Edit tracking data

┏━━

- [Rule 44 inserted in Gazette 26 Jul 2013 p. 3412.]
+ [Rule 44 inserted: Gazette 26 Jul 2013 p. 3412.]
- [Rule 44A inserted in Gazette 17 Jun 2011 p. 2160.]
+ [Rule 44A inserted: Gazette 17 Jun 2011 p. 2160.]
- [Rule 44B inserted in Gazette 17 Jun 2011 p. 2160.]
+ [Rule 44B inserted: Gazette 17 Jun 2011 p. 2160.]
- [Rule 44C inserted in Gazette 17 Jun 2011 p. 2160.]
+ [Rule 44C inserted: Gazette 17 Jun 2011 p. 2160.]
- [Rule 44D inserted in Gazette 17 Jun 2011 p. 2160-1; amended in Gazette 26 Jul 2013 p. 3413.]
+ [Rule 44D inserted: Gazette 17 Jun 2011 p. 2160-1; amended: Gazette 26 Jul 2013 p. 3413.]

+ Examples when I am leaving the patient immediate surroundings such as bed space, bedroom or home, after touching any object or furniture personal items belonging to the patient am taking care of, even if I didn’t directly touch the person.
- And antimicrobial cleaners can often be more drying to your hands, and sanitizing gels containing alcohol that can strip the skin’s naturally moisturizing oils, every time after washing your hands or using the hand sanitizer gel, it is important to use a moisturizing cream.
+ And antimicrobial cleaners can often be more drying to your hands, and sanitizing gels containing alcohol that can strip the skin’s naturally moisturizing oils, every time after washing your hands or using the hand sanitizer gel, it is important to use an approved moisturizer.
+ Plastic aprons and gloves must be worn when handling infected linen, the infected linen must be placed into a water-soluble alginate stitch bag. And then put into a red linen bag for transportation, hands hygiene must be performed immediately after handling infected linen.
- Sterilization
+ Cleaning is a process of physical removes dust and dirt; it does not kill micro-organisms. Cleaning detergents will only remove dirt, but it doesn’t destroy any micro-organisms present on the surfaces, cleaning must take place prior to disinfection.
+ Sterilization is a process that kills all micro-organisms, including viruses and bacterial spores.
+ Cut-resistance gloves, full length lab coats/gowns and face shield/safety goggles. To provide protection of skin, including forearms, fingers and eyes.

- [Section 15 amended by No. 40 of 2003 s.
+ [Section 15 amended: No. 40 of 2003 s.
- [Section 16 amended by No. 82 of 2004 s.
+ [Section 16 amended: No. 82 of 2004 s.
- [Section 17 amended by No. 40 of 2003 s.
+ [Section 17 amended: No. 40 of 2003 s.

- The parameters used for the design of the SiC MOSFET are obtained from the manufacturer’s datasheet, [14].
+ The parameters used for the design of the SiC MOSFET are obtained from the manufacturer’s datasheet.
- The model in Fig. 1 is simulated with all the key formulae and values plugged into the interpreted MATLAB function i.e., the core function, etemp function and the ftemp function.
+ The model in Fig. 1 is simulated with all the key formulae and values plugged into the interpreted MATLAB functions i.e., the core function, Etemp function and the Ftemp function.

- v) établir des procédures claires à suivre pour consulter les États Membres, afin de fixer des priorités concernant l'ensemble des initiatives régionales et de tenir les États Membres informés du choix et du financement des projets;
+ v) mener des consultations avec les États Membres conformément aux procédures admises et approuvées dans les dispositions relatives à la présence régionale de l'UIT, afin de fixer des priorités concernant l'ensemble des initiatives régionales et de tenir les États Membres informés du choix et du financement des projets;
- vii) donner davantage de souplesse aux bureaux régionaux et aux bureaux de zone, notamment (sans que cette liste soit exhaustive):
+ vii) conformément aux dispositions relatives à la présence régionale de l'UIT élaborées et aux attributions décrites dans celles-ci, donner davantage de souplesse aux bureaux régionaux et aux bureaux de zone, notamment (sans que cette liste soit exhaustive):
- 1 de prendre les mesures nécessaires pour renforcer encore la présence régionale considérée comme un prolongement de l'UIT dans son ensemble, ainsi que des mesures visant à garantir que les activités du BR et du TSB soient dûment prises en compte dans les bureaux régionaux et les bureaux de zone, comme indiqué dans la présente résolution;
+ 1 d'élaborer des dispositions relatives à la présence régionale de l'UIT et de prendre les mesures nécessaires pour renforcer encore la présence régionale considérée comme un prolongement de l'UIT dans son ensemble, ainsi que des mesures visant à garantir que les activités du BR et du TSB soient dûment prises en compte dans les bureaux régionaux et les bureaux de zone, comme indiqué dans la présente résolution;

┗━━

Write out exactly the lines between the start of the entries and the line containing "44C inserted: Gazette 17 Jun 2011 p. 2160.]", including that line and the first one.

• RESULT
- [Rule 44 inserted in Gazette 26 Jul 2013 p. 3412.]
+ [Rule 44 inserted: Gazette 26 Jul 2013 p. 3412.]
- [Rule 44A inserted in Gazette 17 Jun 2011 p. 2160.]
+ [Rule 44A inserted: Gazette 17 Jun 2011 p. 2160.]
- [Rule 44B inserted in Gazette 17 Jun 2011 p. 2160.]
+ [Rule 44B inserted: Gazette 17 Jun 2011 p. 2160.]
- [Rule 44C inserted in Gazette 17 Jun 2011 p. 2160.]
+ [Rule 44C inserted: Gazette 17 Jun 2011 p. 2160.]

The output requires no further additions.